Printed and handwritten text extraction from images using Tesseract and Google Cloud Vision API

Text extraction from image files is a useful technique for document digitalization. There are several well developed OCR engines for printed text extraction, such as Tesseract and EasyOCR [1]. However, for handwritten text extraction, it’s more challenging because of large variations in handwriting from person to person. Tesseract and EasyOCR can’t achieve satisfying results unless the texts are hand-printed. In this post, I will describe how to use Tesseract to extract printed texts, and use Google Cloud Vision API to extract handwritten texts.

The example text image file is from the IAM handwriting dataset [2]. It has a printed text session, and handwritten session for the same text content.

The following major tools are used:

OpenCV, For finding structures in the images to automatically break the images into printed segments and handwritten segments
Google Cloud Vision API, For extract text from handwriting segment
Tesseract and Pytesseract, For extract text from printed segment

Step 1. Page Segmentation.

We will use OpenCV to find lines between sections, and use the coordinates of the lines to break the image into segments.
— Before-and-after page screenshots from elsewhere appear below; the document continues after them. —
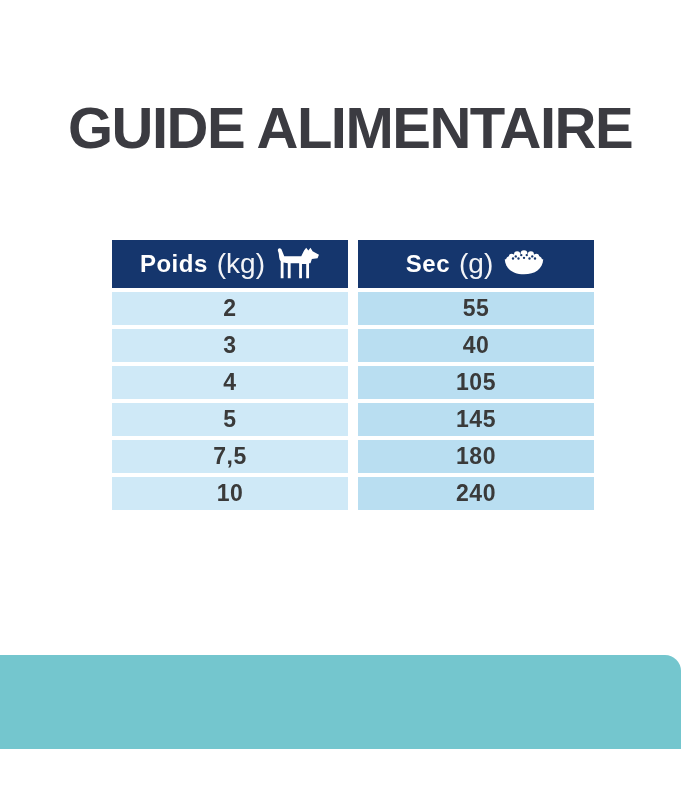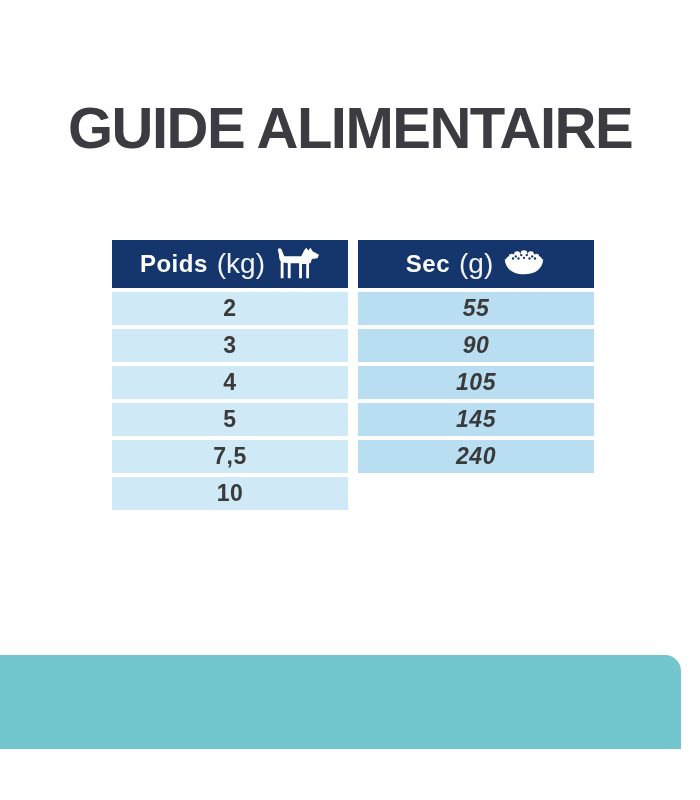"55" .col-right .cell { font-style: italic -> none }
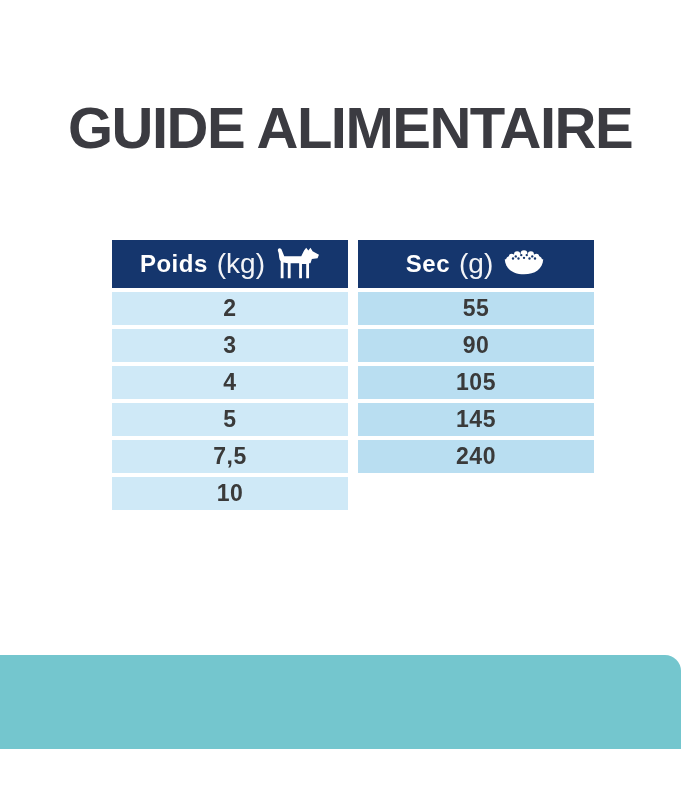"90" div.cell { text: 90 -> 40 }
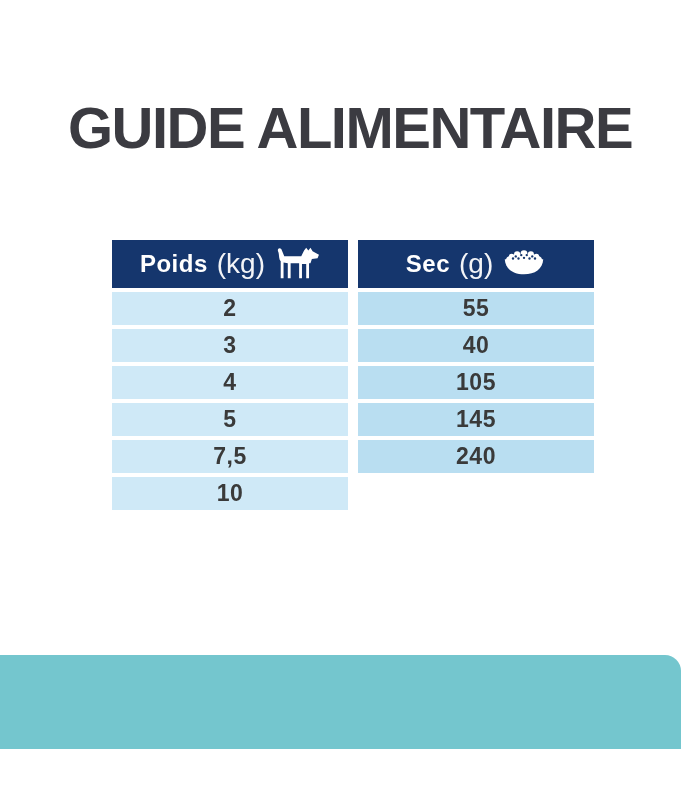"180" div.cell { html: none -> <div>180</div> }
OpenCV has a function called getStructuringElement(). We can define the structure type as a rectangle (“MORPH_RECT”), minimum width (200), and height (1) of the rectangle to find horizontal lines.

We can then utilize the coordinates of the horizontal lines to break the images into segments as shown below.

From the above segmentation results, we can see that the segments containing the printed and handwritten texts that we are interested in are segment 2 and 3.

Step 2. Extract Printed Text

In this step, we will use Tesseract OCR engine to extract printed text from an image segment. If you don’t already have Tesseracct installed on your machine, you can download the installation file from here.

You will also need to install the pytesseract library in order to call Tesseract engine from Python.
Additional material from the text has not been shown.